PeerJ Comput Sci. 2021 Feb 9;7:e365. doi: 10.7717/peerj-cs.365. eCollection 2021.
Gene promoters are the key DNA regulatory elements positioned around the transcription start sites and are responsible for regulating gene transcription process. Various alignment-based, signal-based and content-based approaches are reported for the prediction of promoters. However, since all promoter sequences do not show explicit features, the prediction performance of these techniques is poor. Therefore, many machine learning and deep learning models have been proposed for promoter prediction. In this work, we studied methods for vector encoding and promoter classification using genome sequences of three distinct higher eukaryotes viz. yeast (Saccharomyces cerevisiae), (plant) and human (Homo ). We compared one-hot vector encoding method with frequency-based tokenization (FBT) for data pre-processing on 1-D Convolutional Neural Network (CNN) model. We found that FBT gives a shorter input dimension reducing the training time without affecting the sensitivity and specificity of classification. We employed the deep learning techniques, mainly CNN and recurrent neural network with Long Short Term Memory (LSTM) and random forest (RF) classifier for promoter classification at k-mer sizes of 2, 4 and 8. We found CNN to be superior in classification of promoters from non-promoter sequences (binary classification) as well as species-specific classification of promoter sequences (multiclass classification). In summary, the contribution of this work lies in the use of synthetic shuffled negative dataset and frequency-based tokenization for pre-processing. This study provides a comprehensive and generic framework for classification tasks in genomic applications and can be extended to various classification problems.

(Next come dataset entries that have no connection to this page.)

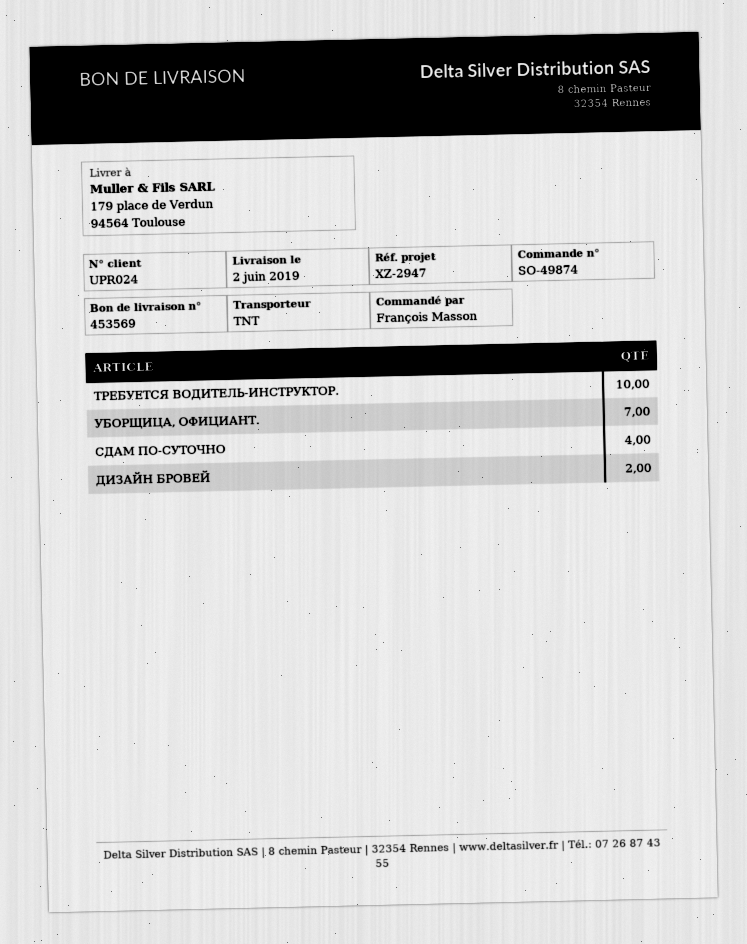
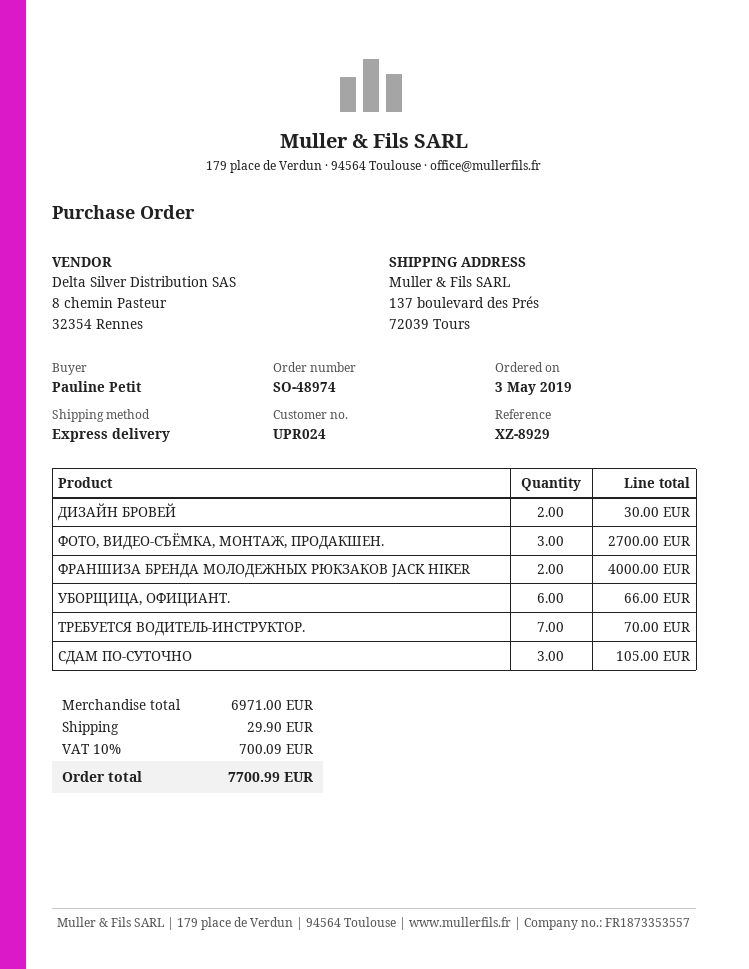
order number: SO-49874 -> SO-48974
reference: XZ-2947 -> XZ-8929
ordered by: François Masson -> Pauline Petit
shipping method: TNT -> express
ship to: 179 place de Verdun, 94564 Toulouse -> 137 boulevard des Prés, 72039 Tours
ТРЕБУЕТСЯ ВОДИТЕЛЬ-ИНСТРУКТОР.: 10 -> 7
УБОРЩИЦА, ОФИЦИАНТ.: 7 -> 6
СДАМ ПО-СУТОЧНО: 4 -> 3
ФОТО, ВИДЕО-СЪЁМКА, МОНТАЖ, ПРОДАКШЕН.: none -> 3
ФРАНШИЗА БРЕНДА МОЛОДЕЖНЫХ РЮКЗАКОВ JACK HIKER: none -> 2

基因启动子是位于转录起始位点周围的关键DNA调控元件,负责调控基因转录过程。已有多种基于比对、基于信号和基于内容的方法用于启动子预测。然而,由于并非所有启动子序列都具有明显特征,这些技术的预测性能较差。因此,人们提出了许多机器学习和深度学习模型用于启动子预测。在这项工作中,我们研究了使用三种不同高等真核生物(即酵母(酿酒酵母)、植物和人类)的基因组序列进行向量编码和启动子分类的方法。我们在一维卷积神经网络(CNN)模型上比较了独热向量编码方法和基于频率的词元化(FBT)用于数据预处理的效果。我们发现FBT能提供更短的输入维度,在不影响分类灵敏度和特异性的情况下减少训练时间。我们采用深度学习技术,主要是CNN以及带有长短期记忆(LSTM)的循环神经网络和随机森林(RF)分类器,对k-mer大小为2、4和8的启动子进行分类。我们发现CNN在从非启动子序列中分类启动子(二元分类)以及启动子序列的物种特异性分类(多类分类)方面表现更优。总之,这项工作的贡献在于使用合成洗牌负数据集和基于频率的词元化进行预处理。本研究为基因组应用中的分类任务提供了一个全面且通用的框架,并且可以扩展到各种分类问题。